▶ [YOUR TASK] Whenever a line in the entries includes the word "Gnome", copy that line out.

[[ PROVIDED MATERIAL, beginning ]]

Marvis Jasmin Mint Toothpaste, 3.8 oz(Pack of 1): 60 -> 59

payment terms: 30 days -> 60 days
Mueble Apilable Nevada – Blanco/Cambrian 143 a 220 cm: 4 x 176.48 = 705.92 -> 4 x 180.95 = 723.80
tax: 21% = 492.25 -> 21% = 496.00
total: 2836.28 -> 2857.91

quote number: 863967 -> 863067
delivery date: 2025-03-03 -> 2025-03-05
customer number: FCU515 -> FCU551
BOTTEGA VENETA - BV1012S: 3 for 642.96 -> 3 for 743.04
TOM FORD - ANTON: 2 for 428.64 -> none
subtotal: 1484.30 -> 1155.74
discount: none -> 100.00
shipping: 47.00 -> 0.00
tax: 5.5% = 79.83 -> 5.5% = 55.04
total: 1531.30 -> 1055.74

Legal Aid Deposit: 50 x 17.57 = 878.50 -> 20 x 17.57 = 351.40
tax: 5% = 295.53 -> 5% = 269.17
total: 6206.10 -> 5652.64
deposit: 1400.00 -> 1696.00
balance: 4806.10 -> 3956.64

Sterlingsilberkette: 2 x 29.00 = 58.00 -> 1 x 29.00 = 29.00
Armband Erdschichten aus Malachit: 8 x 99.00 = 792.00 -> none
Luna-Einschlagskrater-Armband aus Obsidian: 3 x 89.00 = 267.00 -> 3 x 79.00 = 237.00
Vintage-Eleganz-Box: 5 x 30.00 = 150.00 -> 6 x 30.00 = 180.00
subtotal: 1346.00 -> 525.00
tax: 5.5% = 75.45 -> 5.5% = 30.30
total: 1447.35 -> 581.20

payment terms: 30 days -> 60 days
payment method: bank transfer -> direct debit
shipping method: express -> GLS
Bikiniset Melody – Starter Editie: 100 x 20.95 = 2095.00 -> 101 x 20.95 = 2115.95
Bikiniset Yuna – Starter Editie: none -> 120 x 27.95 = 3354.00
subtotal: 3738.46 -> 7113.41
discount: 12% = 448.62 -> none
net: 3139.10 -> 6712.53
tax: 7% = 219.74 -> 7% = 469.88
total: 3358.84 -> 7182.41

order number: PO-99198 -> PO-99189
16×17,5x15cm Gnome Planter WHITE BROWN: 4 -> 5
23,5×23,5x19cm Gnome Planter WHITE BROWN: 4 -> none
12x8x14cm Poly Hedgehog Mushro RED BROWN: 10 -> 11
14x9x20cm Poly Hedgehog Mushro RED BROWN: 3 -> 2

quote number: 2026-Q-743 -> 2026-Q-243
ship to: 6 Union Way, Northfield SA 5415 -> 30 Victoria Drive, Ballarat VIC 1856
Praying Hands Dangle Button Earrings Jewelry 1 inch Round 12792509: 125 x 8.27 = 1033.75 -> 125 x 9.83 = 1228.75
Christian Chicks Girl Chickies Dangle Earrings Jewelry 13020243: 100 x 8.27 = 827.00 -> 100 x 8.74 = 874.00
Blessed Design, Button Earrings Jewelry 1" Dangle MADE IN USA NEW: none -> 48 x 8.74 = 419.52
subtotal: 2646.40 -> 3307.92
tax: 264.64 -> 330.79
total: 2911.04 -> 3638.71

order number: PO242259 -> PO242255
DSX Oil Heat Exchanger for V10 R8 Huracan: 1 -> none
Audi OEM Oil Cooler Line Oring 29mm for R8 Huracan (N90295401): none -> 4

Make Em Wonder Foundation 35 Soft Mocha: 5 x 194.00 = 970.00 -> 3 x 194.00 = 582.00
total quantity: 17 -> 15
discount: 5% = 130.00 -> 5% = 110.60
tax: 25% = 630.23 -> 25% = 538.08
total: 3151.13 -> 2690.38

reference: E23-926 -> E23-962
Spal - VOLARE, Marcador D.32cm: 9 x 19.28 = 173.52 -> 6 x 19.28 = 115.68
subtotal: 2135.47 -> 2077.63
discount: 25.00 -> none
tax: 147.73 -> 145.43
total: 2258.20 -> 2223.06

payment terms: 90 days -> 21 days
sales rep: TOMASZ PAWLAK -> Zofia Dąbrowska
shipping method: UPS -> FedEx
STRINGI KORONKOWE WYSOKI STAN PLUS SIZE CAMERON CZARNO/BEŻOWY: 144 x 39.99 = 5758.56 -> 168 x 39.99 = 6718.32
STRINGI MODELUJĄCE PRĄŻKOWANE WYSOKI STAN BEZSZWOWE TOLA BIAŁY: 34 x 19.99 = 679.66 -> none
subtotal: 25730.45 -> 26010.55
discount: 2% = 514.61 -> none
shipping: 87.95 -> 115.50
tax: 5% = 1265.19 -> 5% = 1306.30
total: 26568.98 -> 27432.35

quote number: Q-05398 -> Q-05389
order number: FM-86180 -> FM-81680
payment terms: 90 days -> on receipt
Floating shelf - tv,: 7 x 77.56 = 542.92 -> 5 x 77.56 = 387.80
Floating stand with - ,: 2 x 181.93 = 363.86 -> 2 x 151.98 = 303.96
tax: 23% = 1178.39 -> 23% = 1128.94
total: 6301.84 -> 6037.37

[[ PROVIDED MATERIAL, end ]]

▶ [YOUR RESPONSE]
16×17,5x15cm Gnome Planter WHITE BROWN: 4 -> 5
23,5×23,5x19cm Gnome Planter WHITE BROWN: 4 -> none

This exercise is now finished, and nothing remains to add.